# WHAT IS EXPECTED
Copy the lines below verbatim, but only from the line containing "[142,699,170,715] 14 -> [23,521,36,530] 15" through the end of the data.
##### DATASET EXCERPTS
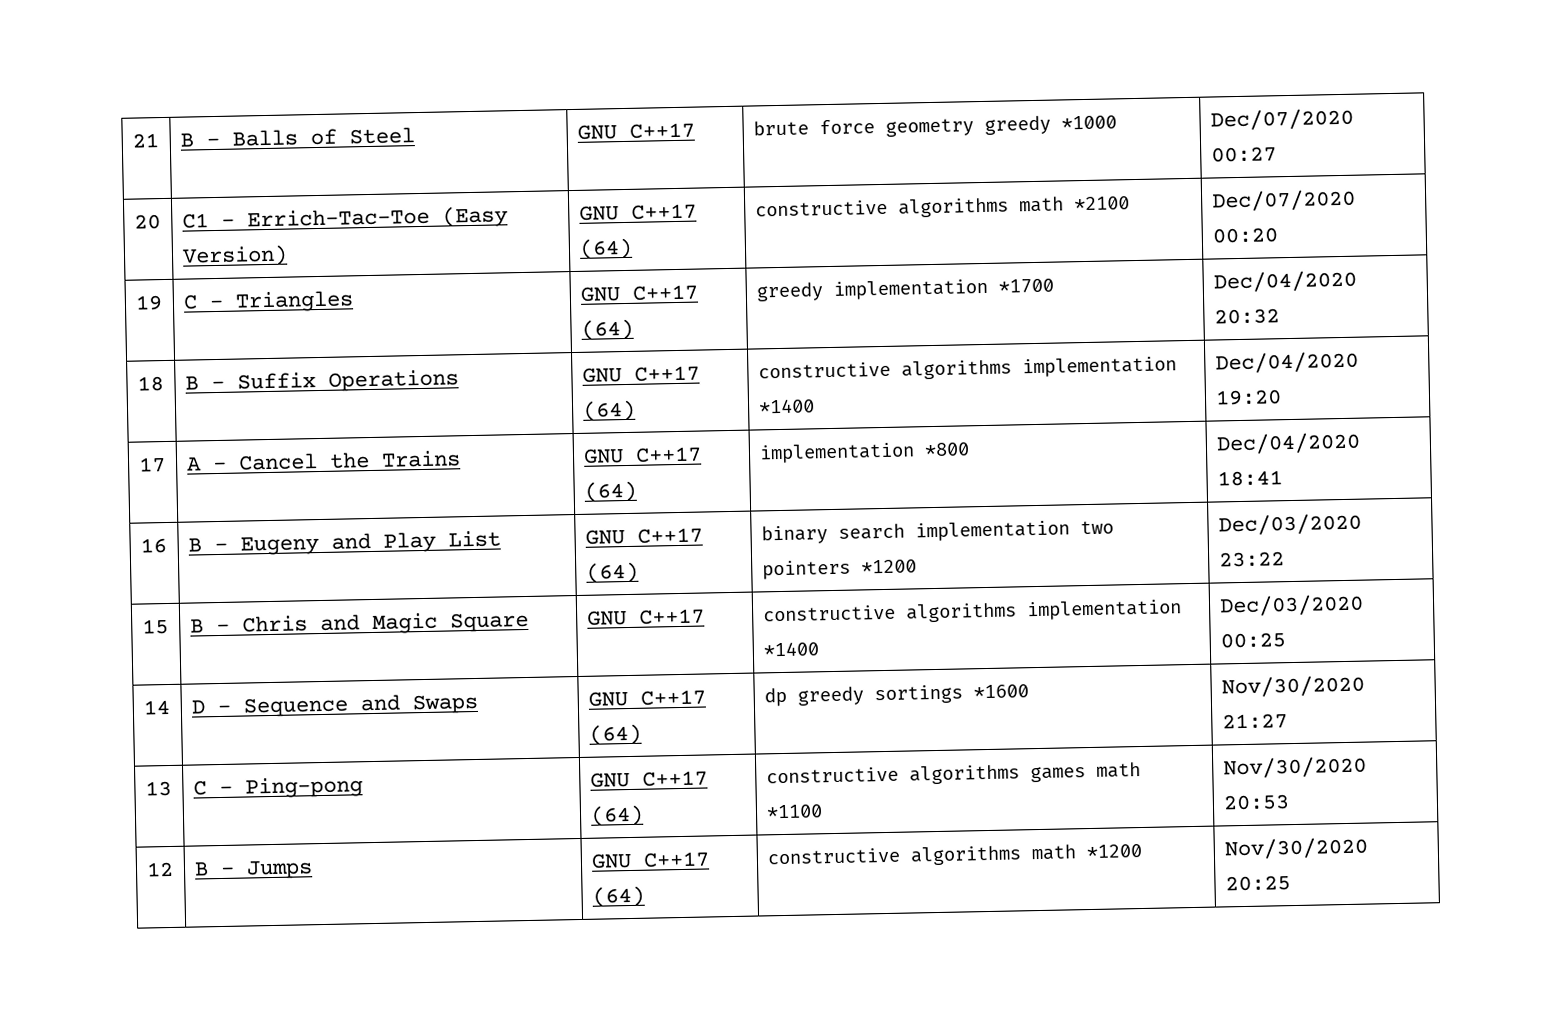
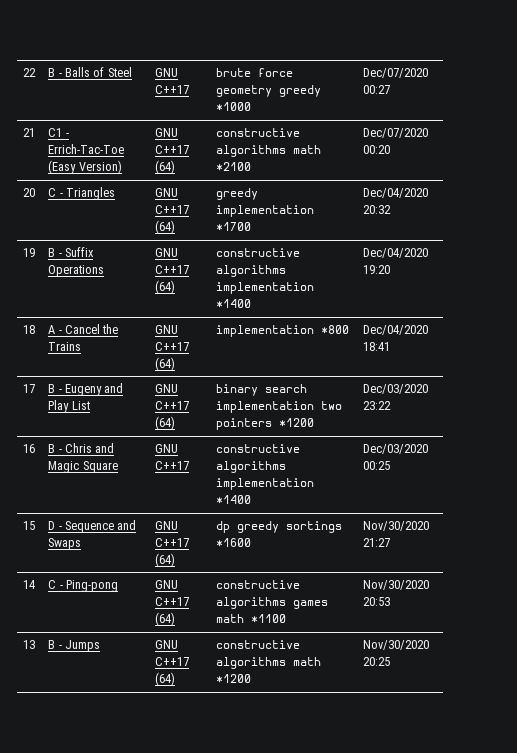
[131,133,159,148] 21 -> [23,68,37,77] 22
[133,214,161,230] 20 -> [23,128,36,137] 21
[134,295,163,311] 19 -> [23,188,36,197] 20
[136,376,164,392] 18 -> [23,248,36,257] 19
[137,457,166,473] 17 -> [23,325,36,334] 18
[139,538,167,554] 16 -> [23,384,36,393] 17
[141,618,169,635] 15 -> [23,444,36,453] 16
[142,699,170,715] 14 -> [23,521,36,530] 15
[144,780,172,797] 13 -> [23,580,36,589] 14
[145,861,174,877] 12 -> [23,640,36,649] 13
##########
# RESPONSE BELOW
[142,699,170,715] 14 -> [23,521,36,530] 15
[144,780,172,797] 13 -> [23,580,36,589] 14
[145,861,174,877] 12 -> [23,640,36,649] 13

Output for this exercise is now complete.